* [Task brief]
Drop the pictures; give again exactly the lines from the one holding "position:absolute; left:50%; right:0;" through the end of the data.

====== Material provided

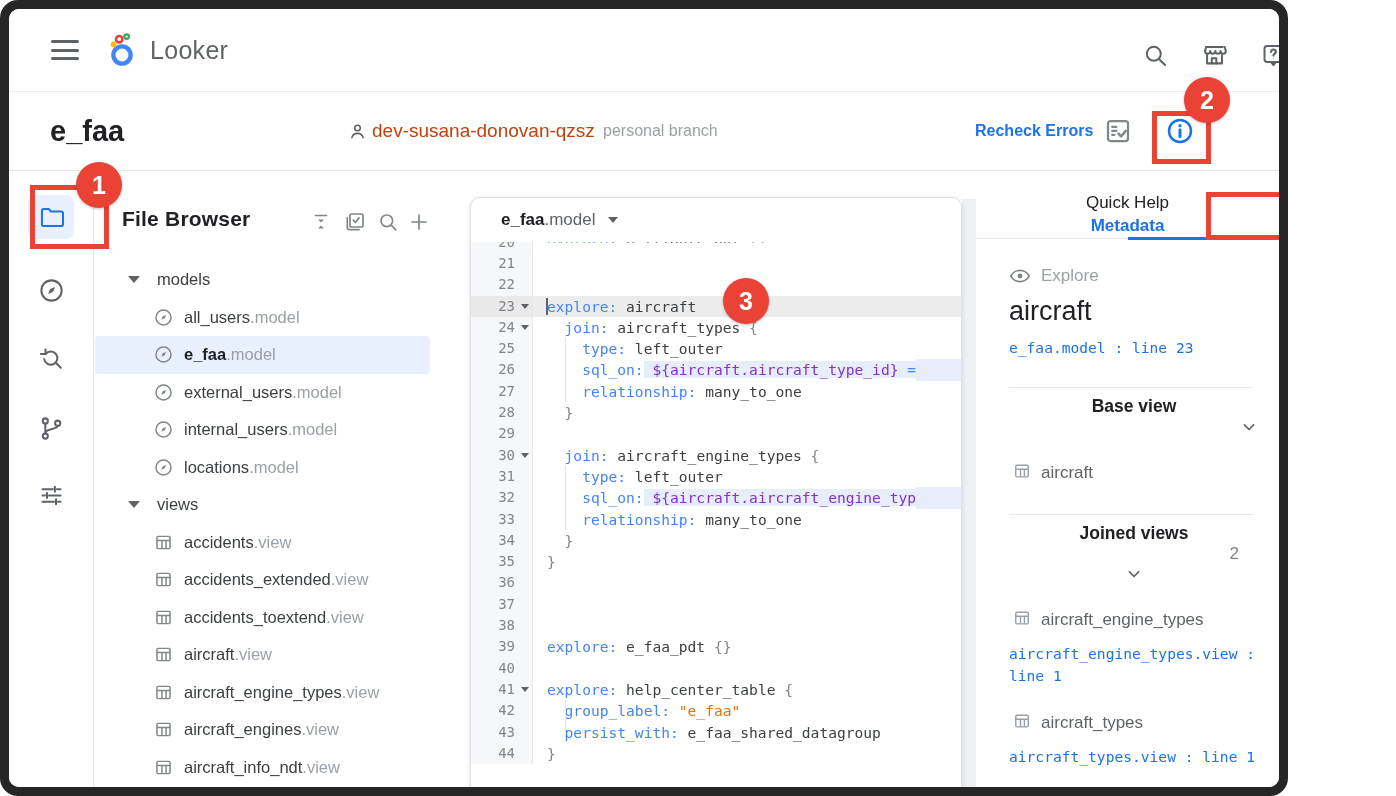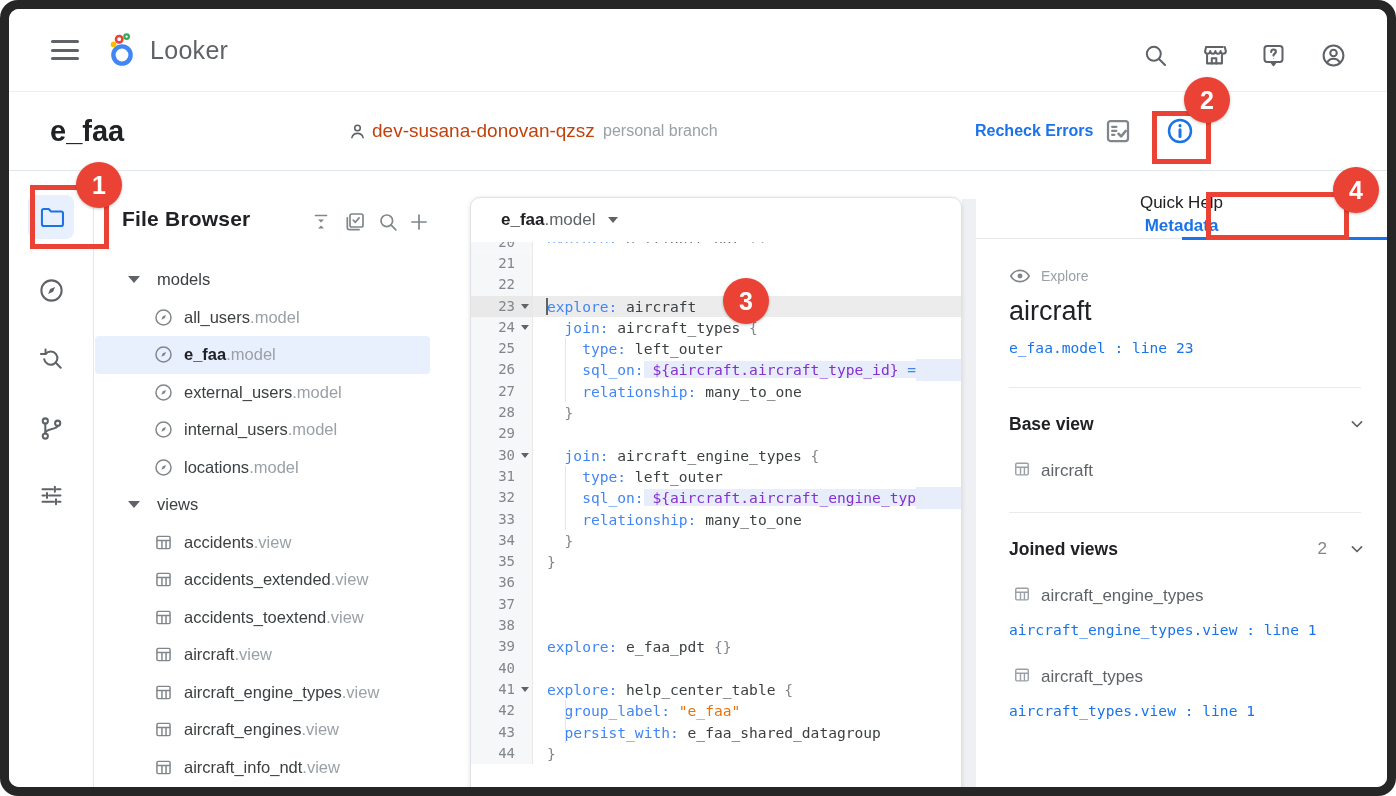--- a/index.html
+++ b/index.html
@@ -4,7 +4,7 @@
 <style>
   * { margin:0; padding:0; box-sizing:border-box; }
   html,body { width:1396px; height:796px; background:#fff; font-family:"Liberation Sans",sans-serif; }
-  .frame { position:absolute; inset:0; width:1396px; height:796px; background:#262626; border-radius:18px; }
+  .frame { position:absolute; inset:0; width:1288px; height:796px; background:#262626; border-radius:18px; }
   .screen { position:absolute; inset:9px; background:#fff; border-radius:10px; overflow:hidden; }
 
   

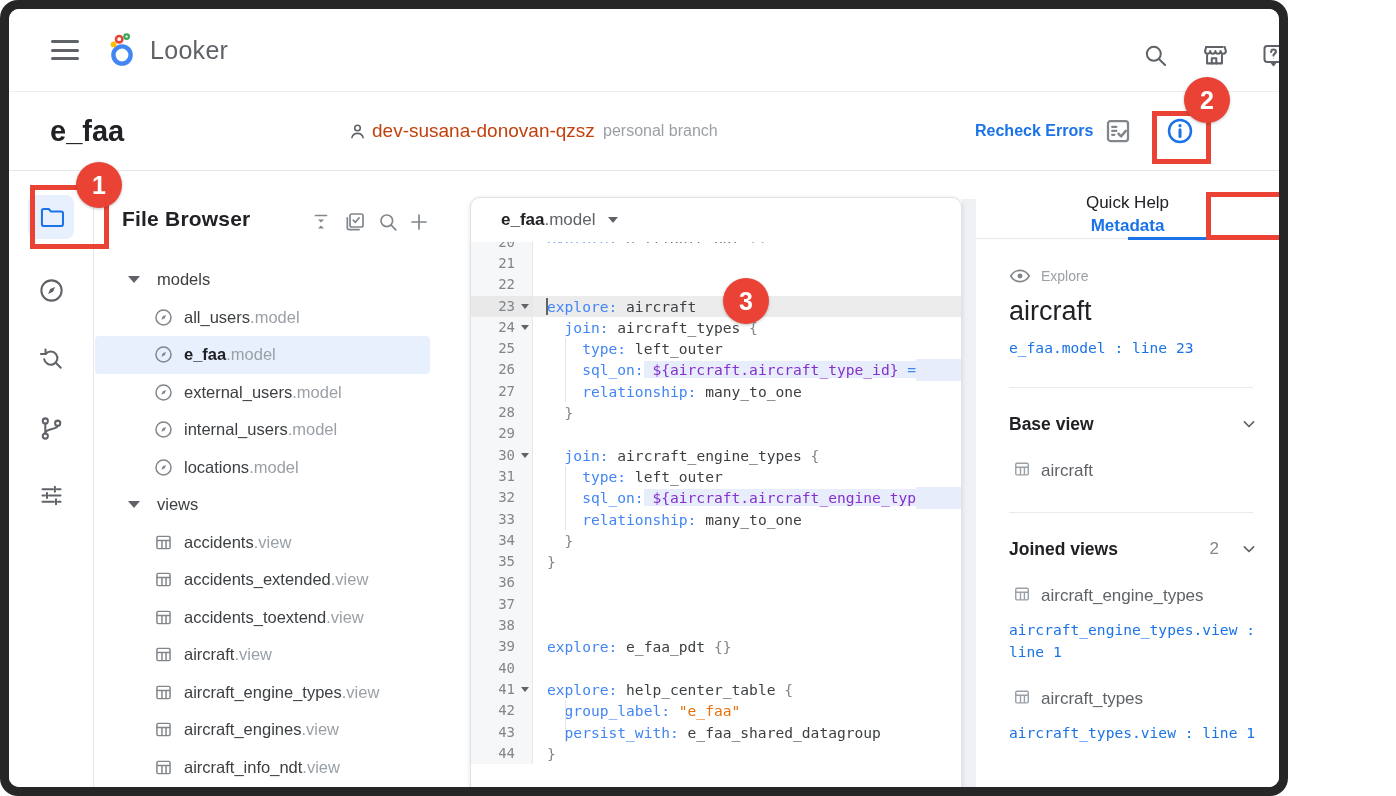--- a/index.html
+++ b/index.html
@@ -83,7 +83,7 @@
   .rtab.active { color:#1a73e8; font-weight:700; }
   .rtab-underline { position:absolute; left:50%; right:0; bottom:-2px; height:3px; background:#1a73e8; }
   .rcontent { padding:26px 20px 0 33px; }
-  .kind-row { display:flex; align-items:center; gap:10px; font-size:14px; color:#9aa0a6; }
+  .kind-row { display:flex; align-items:center; gap:10px; font-size:17px; color:#9aa0a6; }
   .kind-row svg { width:22px; height:22px; }
   .rname { margin-top:9px; font-size:27px; color:#202124; }
   .rlink { margin-top:10px; font-family:"DejaVu Sans Mono",monospace; font-size:14.6px; color:#1a73e8; max-width:310px; line-height:1.5; cursor:pointer; }

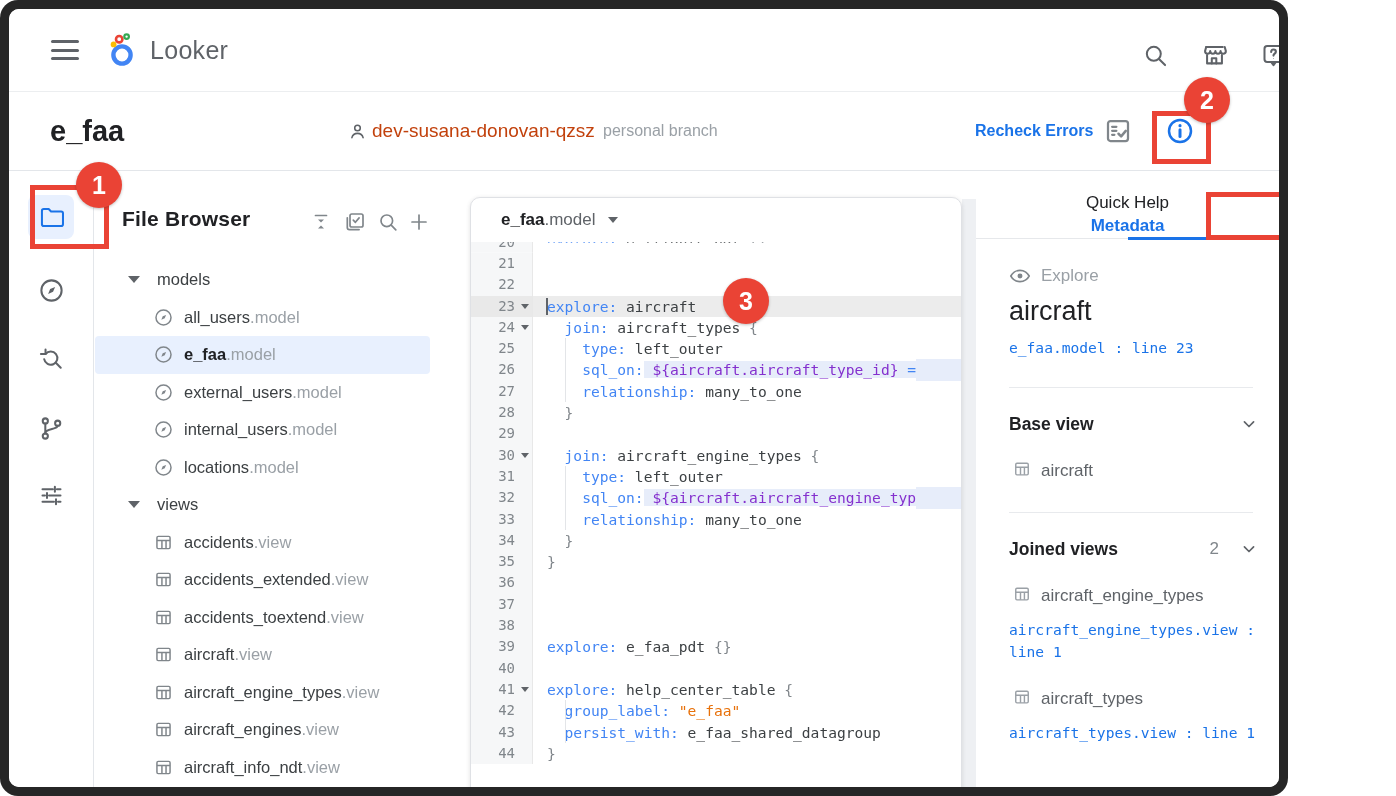--- a/index.html
+++ b/index.html
@@ -88,7 +88,7 @@
   .rname { margin-top:9px; font-size:27px; color:#202124; }
   .rlink { margin-top:10px; font-family:"DejaVu Sans Mono",monospace; font-size:14.6px; color:#1a73e8; max-width:310px; line-height:1.5; cursor:pointer; }
   .rdivider { height:1px; background:#e8eaed; margin-top:28px; margin-right:6px; }
-  .rsection-h { display:flex; align-items:center; margin-top:26px; font-size:17.5px; font-weight:700; color:#202124; cursor:pointer; }
+  .rsection-h { display:flex; align-items:center; margin-top:8px; font-size:17.5px; font-weight:700; color:#202124; cursor:pointer;flex-direction:column; }
   .rcount { margin-left:auto; margin-right:20px; font-weight:400; color:#80868b; font-size:17px; }
   .rchev { margin-left:auto; width:20px; height:20px; flex:none; }
   .rsection-h .rcount + .rchev { margin-left:0; }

============

* [Exercise solution]
   .rtab-underline { position:absolute; left:50%; right:0; bottom:-2px; height:3px; background:#1a73e8; }
   .rcontent { padding:26px 20px 0 33px; }
-  .kind-row { display:flex; align-items:center; gap:10px; font-size:14px; color:#9aa0a6; }
+  .kind-row { display:flex; align-items:center; gap:10px; font-size:17px; color:#9aa0a6; }
   .kind-row svg { width:22px; height:22px; }
   .rname { margin-top:9px; font-size:27px; color:#202124; }
   .rlink { margin-top:10px; font-family:"DejaVu Sans Mono",monospace; font-size:14.6px; color:#1a73e8; max-width:310px; line-height:1.5; cursor:pointer; }

--- a/index.html
+++ b/index.html
@@ -88,7 +88,7 @@
   .rname { margin-top:9px; font-size:27px; color:#202124; }
   .rlink { margin-top:10px; font-family:"DejaVu Sans Mono",monospace; font-size:14.6px; color:#1a73e8; max-width:310px; line-height:1.5; cursor:pointer; }
   .rdivider { height:1px; background:#e8eaed; margin-top:28px; margin-right:6px; }
-  .rsection-h { display:flex; align-items:center; margin-top:26px; font-size:17.5px; font-weight:700; color:#202124; cursor:pointer; }
+  .rsection-h { display:flex; align-items:center; margin-top:8px; font-size:17.5px; font-weight:700; color:#202124; cursor:pointer;flex-direction:column; }
   .rcount { margin-left:auto; margin-right:20px; font-weight:400; color:#80868b; font-size:17px; }
   .rchev { margin-left:auto; width:20px; height:20px; flex:none; }
   .rsection-h .rcount + .rchev { margin-left:0; }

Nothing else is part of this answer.